Compagnon calls it the “billion-to-billion” shift. Just as the first billion Chinese workers went into the supply chain during the last 30 years, creating price deflation, the world is now seeing that billion go into a society that is starting to consume. Likewise, he said there are another billion future consumers in India fueled by Prime Minister Narendra Modi’s “incredible energy and the changes he wants to make in India.” Compagnon said, “A billion workers have become a billion consumers and that is going to be a huge change to the world. There’s nothing of that scale that has happened to the world…You have a billion people who are starting to consume in apparel and things that they didn’t do before.”

Having to meet the demands for six billion new consumers is a good challenge to have, especially when compared to the more uncertain factors reshaping the global sourcing arena, but the health of the industry, and it’s future, is not as bleak as it may seem.

While Compagnon said it is difficult to know what is going to happen with the “bullish” Chinese RMB, other key performance indicators (KPIs), such as gradually declining oil and cotton prices, are solid. He added, “China has issued their new procedure on cotton and how they are going to deal with the surplus and we believe that will be deflationary cotton pricing.” And in developing countries, Compagnon sees the slight depreciation to their consumer price index (CPI), and slight inflation in the developed world, in the long term, become a good way to combat the inflationary wages in the developing markets.

Minimum wage increases—as much as 100 percent in Vietnam and Bangladesh—might seem like a staggering number, but Compagnon said minimum wage movement is just part of the equation. “If you take it including the valuation or appreciation of currencies, it changes the total picture in these developing countries,” he noted.
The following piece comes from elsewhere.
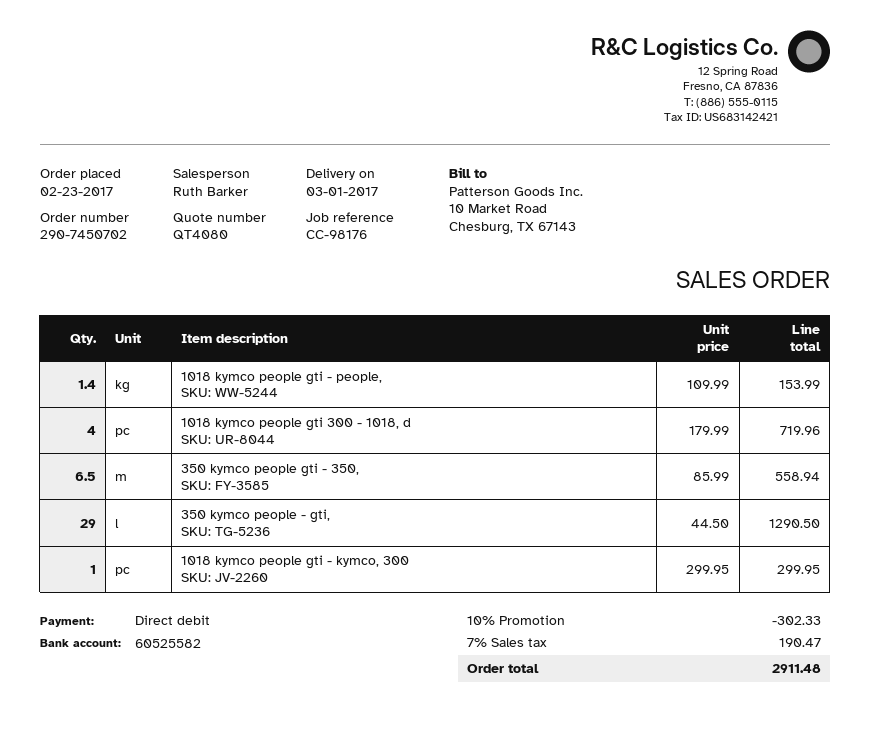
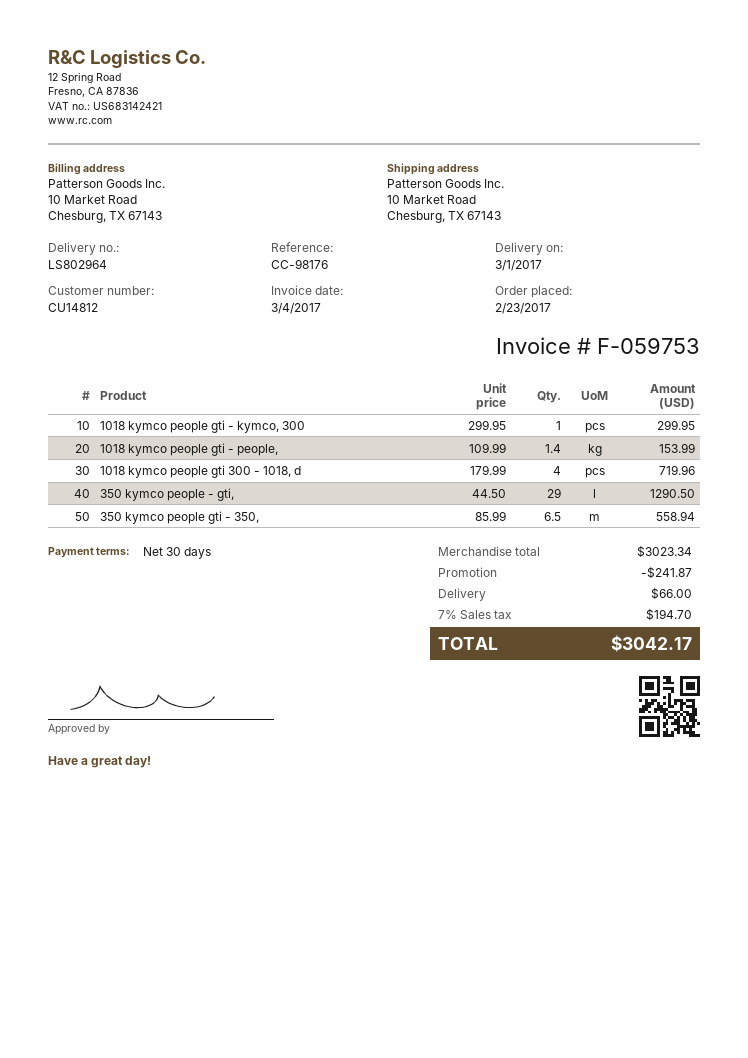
discount: 302.33 -> 241.87
shipping: none -> 66.00
tax: 7% = 190.47 -> 7% = 194.70
total: 2911.48 -> 3042.17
As the U.S. dollar grew stronger, most other countries have devalued against it. In LF’s forecast, the dollar will continue to strengthen and thus devaluation will continue. Compagnon said, “If you take the two together you see what the actual real net wage movement is in absolute terms. Not that they are small, but they are more balanced when you take that currency into consideration—it is not as dramatic. What we expect to happen is continued inflation in these developing countries, but the wages and raw materials will help keep some of those increases down.”

Less predictable is political and social instability. In 2013, China, Vietnam, Indonesia, India, Thailand, Cambodia, Sri Lank and the Philippines were all considered to be stable sourcing environments. “Then we woke up in 2014 and found out that Vietnam, Thailand and Cambodia all had issues in the woodwork,” Compagnon quipped.

From Vietnam’s anti-China sentiment, which had to do with China getting into the country’s space in the South China Sea, to political issues in Thailand and strike-ridden Cambodia, Compagnon said manufacturers have to be quick on their toes and the need for a flexible supply chain has never been more crucial. “These are markets that we do a lot of business in, but when you think its stable, there are issues and we have to continue to deal with this complex world,” he said.

Likewise, as governments shift, so do the habits of consumers, who are being inundated with new ways to consume, but as Compagnon noted, whether someone buys on mobile, omni, click here and pick up there, it doesn’t really matter. “At the core of it all, someone has to make the product that the consumer is going to buy…Our job is how to help our customers, satisfy that consumer better than competitors at the end of the day. Changes are going to continue. The pace of change is so rapid and the supply chains in some cases haven’t kept up with the needs of the new world,” he explained.

For most brands and retailers, Compagnon said it’s not necessarily about price, but about the right product at the right time at the right place that sells at full price. However, that might be easier said than done in a world obsessed with fashion as fast as their technology, and in what Compagnon called a U.S. market “so engrained in a promotional cadence trying to drive through huge amounts of inventory at cheaper and cheaper prices.” He continued, “It’s not sustainable. It has to change and I think that the fast fashion guys have showed there’s other ways to do that and it’s creating dramatic changes in our business today.”

While there is no quick fix for either side—suppliers will continue to battle with increased compliance, shorter lead times and fewer basics, as retailers struggle with deflationary price structures and tanking foot traffic, which Compagnon does not see coming back— He stressed that both sides must look to the future generation for solutions. With half of U.S. consumers of Millennial age, a generation well documented for changing the face of retail, Compagnon said companies must force themselves to have an open mind. He said, “Most companies are run by people my age and don’t know what’s going on. You have to stay relevant, to know what is going by spending time with the younger generation. Bring them into your company.”

Compagnon added, “These changes are rapidly changing the way we have to respond in business… It is a complicated world that gets more complicated everyday and more fragmented.”